PORTALBANTEN -- Rutan Kelas I Tangerang melaksanakan mutasi terhadap 52 warga binaan sebagai langkah strategis mengatasi persoalan over-capacity dan overcrowding pada Kamis (13/02/2026). Kebijakan ini selaras dengan 15 Program Aksi Menteri Imigrasi dan Pemasyarakatan.
Pemindahan dilakukan dalam dua tahap selama sepekan terakhir. Tahap pertama berlangsung pada 11 Februari 2026 menuju Lapas Kelas IIA Cilegon dengan membawa 23 warga binaan untuk penataan hunian yang lebih baik.
Pada tahap kedua yang digelar 13 Februari 2026, sebanyak 29 warga binaan dipindahkan ke Lapas Kelas I Tangerang. Seluruh narapidana yang dimutasi merupakan kategori berisiko tinggi dengan masa hukuman di atas 8 tahun.

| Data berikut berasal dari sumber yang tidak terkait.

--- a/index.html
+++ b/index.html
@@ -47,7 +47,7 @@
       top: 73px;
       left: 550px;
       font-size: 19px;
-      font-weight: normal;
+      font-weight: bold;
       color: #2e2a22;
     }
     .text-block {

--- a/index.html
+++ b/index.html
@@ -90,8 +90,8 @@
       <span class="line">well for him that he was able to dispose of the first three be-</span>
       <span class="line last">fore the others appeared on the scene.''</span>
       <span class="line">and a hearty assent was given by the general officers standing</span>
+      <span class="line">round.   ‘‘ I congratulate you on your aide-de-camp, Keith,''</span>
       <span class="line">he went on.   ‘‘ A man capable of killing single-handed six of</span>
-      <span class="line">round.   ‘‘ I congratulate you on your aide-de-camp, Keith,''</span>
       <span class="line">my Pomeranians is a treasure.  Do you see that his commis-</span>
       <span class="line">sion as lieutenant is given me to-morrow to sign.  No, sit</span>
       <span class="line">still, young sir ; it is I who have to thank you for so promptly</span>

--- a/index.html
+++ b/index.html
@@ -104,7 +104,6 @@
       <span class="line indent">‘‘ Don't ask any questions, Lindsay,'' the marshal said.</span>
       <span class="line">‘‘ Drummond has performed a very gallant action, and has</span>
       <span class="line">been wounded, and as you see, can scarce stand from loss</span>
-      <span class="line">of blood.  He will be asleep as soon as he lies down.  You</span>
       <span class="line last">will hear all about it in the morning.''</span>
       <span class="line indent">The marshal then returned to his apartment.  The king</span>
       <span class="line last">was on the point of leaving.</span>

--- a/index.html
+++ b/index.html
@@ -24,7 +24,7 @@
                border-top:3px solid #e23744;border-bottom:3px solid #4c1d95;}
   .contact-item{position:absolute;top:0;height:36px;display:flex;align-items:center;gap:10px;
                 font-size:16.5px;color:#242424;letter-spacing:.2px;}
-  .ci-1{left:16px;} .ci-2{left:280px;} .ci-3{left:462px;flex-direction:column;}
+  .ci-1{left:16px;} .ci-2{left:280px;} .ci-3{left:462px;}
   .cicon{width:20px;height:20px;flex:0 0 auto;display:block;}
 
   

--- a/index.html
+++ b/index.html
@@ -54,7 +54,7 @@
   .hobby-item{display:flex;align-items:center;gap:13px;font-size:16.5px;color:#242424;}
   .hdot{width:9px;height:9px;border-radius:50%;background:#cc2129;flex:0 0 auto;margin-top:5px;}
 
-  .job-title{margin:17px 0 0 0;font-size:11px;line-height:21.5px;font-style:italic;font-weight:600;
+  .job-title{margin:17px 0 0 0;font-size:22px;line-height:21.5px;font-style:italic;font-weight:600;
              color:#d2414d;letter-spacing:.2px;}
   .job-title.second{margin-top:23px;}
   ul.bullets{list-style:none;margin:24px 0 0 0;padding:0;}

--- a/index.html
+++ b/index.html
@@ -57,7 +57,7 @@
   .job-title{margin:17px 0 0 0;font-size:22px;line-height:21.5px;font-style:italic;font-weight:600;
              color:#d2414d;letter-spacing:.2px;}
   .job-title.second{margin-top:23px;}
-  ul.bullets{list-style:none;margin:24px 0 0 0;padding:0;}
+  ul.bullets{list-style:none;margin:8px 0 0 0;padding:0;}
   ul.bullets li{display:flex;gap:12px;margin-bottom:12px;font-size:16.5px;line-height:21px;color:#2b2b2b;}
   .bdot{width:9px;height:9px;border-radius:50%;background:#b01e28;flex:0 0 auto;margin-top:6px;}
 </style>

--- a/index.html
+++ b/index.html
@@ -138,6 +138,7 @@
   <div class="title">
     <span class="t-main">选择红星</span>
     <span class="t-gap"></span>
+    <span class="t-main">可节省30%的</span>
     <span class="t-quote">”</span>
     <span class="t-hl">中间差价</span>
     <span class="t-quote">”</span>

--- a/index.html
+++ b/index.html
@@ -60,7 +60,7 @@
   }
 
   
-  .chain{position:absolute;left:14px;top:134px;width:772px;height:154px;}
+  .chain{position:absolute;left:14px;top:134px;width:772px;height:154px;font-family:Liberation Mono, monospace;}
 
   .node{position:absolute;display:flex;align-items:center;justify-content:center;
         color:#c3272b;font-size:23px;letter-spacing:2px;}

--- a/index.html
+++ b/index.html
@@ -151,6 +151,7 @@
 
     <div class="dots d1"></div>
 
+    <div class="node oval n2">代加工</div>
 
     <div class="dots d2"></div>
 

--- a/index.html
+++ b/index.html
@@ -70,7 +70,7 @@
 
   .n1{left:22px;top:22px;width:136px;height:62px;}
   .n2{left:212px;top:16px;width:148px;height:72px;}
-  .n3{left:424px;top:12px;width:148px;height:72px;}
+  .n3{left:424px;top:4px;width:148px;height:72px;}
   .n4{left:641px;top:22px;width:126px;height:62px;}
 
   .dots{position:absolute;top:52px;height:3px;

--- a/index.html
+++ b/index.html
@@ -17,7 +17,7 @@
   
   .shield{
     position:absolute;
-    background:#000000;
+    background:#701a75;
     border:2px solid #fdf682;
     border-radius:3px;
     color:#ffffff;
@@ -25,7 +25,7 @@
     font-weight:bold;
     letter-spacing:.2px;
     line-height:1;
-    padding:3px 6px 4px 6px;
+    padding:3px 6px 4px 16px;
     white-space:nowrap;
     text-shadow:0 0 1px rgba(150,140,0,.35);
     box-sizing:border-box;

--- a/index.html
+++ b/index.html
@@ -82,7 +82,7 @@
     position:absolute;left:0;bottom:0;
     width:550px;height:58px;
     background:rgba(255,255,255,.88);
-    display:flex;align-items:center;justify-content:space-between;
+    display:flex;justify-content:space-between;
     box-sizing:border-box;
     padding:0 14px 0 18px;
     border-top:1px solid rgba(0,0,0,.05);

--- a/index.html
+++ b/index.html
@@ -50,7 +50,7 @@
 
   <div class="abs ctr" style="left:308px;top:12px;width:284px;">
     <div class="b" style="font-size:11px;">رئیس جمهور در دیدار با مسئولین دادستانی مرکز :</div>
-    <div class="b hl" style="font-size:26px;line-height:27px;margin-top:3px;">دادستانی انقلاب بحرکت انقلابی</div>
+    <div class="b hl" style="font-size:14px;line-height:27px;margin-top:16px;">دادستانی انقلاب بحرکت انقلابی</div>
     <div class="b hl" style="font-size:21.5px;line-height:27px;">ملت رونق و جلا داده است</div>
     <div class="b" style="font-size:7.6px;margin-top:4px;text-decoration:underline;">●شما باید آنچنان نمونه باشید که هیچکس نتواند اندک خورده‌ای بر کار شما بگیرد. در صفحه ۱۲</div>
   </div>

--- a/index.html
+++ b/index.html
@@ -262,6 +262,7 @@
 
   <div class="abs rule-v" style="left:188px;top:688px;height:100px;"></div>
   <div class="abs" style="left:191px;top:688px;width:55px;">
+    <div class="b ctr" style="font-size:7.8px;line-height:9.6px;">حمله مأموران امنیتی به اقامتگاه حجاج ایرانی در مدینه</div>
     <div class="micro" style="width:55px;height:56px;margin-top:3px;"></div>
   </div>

Proses mutasi ini melibatkan personel TNI dan Polri guna menjamin keamanan. Pengawasan ketat berada di bawah kendali Kepala Kesatuan Pengamanan Rutan (Ka. KPR), Christian Natanael Tarigan, agar situasi tetap kondusif dan tertib.
Kepala Rutan Kelas I Tangerang, Irhamuddin, menyatakan bahwa langkah ini adalah bagian dari implementasi program kementerian. Upaya tersebut bertujuan menciptakan lingkungan pemasyarakatan yang lebih teratur dan aman bagi semua pihak.
"Pemindahan ini tidak hanya bertujuan untuk mengurangi overcrowding, tetapi juga sebagai langkah strategis dalam menciptakan lingkungan pemasyarakatan yang lebih aman dan tertata," ujar Irhamuddin.
Penempatan warga binaan disesuaikan dengan klasifikasi risiko agar pola pembinaan berjalan optimal. Hal ini diharapkan dapat mendukung program pengembangan kepribadian serta kemandirian bagi para warga binaan di lokasi yang baru.
"Dengan penempatan yang sesuai klasifikasi, warga binaan dapat mengikuti program pembinaan secara lebih optimal, baik pembinaan kepribadian maupun kemandirian," tambah Irhamuddin.
Pihak Rutan menegaskan komitmen untuk terus menjalankan tugas secara profesional dan humanis. Fokus utama tetap pada aspek keamanan serta efektivitas sistem pembinaan pemasyarakatan di lapangan sesuai kebijakan pusat.